An international team of scientists have found evidence that monster stars 1,000 to 10,000 times the mass of our Sun existed a mere billion years after the Big Bang.
The find could answer a decades-old mystery: how supermassive black holes appeared so soon after the Universe’s creation, when there hadn’t been enough time for normal stars to produce them.
More Webb science

Using James Webb Space Telescope (JWST) data, researchers found unusual chemical signatures in galaxy GS 3073: an extreme imbalance of nitrogen to oxygen that no known type of star can explain.

Devesh Nandal from the Harvard–Smithsonian Center for Astrophysics, co-author of the paper, explains: "Chemical abundances act like a cosmic fingerprint, and the pattern in GS 3073 is unlike anything that ordinary stars can produce.
"Its extreme nitrogen matches only one kind of source we know of: primordial stars thousands of times more massive than our Sun."

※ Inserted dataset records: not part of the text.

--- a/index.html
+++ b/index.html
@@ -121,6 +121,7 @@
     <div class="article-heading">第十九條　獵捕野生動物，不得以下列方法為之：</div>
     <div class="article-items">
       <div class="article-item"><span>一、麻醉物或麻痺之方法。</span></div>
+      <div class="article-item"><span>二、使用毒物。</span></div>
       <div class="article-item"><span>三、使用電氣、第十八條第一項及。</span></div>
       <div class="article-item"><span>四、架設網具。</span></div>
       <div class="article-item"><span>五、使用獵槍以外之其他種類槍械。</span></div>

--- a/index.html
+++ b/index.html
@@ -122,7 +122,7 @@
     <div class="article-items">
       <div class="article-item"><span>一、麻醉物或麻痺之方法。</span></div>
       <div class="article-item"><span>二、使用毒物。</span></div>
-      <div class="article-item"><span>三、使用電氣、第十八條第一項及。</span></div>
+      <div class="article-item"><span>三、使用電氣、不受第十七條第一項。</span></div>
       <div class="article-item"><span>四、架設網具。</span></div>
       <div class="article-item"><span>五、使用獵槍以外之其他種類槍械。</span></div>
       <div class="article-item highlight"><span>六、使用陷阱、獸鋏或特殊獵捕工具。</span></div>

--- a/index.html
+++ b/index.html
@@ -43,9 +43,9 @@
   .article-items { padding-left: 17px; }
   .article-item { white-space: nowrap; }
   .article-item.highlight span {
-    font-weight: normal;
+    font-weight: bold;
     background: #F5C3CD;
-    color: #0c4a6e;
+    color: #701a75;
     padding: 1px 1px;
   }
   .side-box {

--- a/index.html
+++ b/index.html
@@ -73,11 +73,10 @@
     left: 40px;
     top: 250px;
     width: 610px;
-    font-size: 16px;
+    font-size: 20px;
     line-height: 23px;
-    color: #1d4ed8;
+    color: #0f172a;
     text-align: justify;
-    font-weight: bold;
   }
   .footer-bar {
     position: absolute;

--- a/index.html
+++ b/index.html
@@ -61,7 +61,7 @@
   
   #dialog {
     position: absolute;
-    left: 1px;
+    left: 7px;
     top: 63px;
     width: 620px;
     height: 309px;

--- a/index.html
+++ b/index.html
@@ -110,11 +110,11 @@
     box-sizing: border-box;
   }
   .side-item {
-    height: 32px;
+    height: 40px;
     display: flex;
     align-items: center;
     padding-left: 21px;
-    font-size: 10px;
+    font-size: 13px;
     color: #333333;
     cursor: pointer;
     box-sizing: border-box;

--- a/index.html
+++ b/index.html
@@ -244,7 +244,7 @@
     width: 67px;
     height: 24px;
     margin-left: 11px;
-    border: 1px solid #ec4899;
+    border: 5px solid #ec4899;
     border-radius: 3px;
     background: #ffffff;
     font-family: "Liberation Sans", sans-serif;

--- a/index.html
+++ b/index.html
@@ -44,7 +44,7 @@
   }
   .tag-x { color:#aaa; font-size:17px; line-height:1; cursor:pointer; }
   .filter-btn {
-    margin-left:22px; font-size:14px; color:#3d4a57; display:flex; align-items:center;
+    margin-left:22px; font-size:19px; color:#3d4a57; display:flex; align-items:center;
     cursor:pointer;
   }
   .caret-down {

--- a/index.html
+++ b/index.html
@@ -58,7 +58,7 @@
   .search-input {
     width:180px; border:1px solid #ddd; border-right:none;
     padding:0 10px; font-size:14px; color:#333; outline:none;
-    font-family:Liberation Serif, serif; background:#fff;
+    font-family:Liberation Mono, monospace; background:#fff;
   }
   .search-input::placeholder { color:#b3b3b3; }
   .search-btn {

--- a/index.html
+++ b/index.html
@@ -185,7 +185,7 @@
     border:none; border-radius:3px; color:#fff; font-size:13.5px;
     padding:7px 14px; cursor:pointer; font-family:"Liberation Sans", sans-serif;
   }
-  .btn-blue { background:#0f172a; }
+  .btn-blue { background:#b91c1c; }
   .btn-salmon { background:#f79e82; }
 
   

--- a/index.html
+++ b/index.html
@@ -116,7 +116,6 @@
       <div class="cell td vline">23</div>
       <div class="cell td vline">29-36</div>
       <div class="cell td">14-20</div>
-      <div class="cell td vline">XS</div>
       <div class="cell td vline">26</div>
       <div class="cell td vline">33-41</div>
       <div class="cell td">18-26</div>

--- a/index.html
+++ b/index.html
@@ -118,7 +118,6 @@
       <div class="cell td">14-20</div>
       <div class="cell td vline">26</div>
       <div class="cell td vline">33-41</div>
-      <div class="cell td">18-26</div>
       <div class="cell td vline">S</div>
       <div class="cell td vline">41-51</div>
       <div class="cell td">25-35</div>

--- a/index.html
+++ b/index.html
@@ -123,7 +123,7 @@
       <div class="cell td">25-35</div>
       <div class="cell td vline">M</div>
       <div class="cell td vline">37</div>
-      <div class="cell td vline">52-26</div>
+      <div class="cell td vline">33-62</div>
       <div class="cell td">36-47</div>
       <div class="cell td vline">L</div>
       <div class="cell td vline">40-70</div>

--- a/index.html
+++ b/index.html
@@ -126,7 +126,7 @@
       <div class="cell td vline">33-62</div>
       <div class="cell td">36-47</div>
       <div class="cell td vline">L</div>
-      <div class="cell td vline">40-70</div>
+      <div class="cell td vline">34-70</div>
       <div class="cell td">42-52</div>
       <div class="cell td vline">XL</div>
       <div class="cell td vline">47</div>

It’s thought that when these short-lived stars die, they don’t explode but instead collapse into massive black holes.
"Our discovery helps solve a 20-year cosmic mystery," says the study’s co-author Daniel Whalen, from the University of Portsmouth.
"These cosmic giants would have burned brilliantly for a brief time before collapsing into massive black holes, leaving behind the chemical signatures we can detect billions of years later."
The search is now on for similar chemical imbalances in other galaxies to strengthen the case for the existence of these ultramassive stars.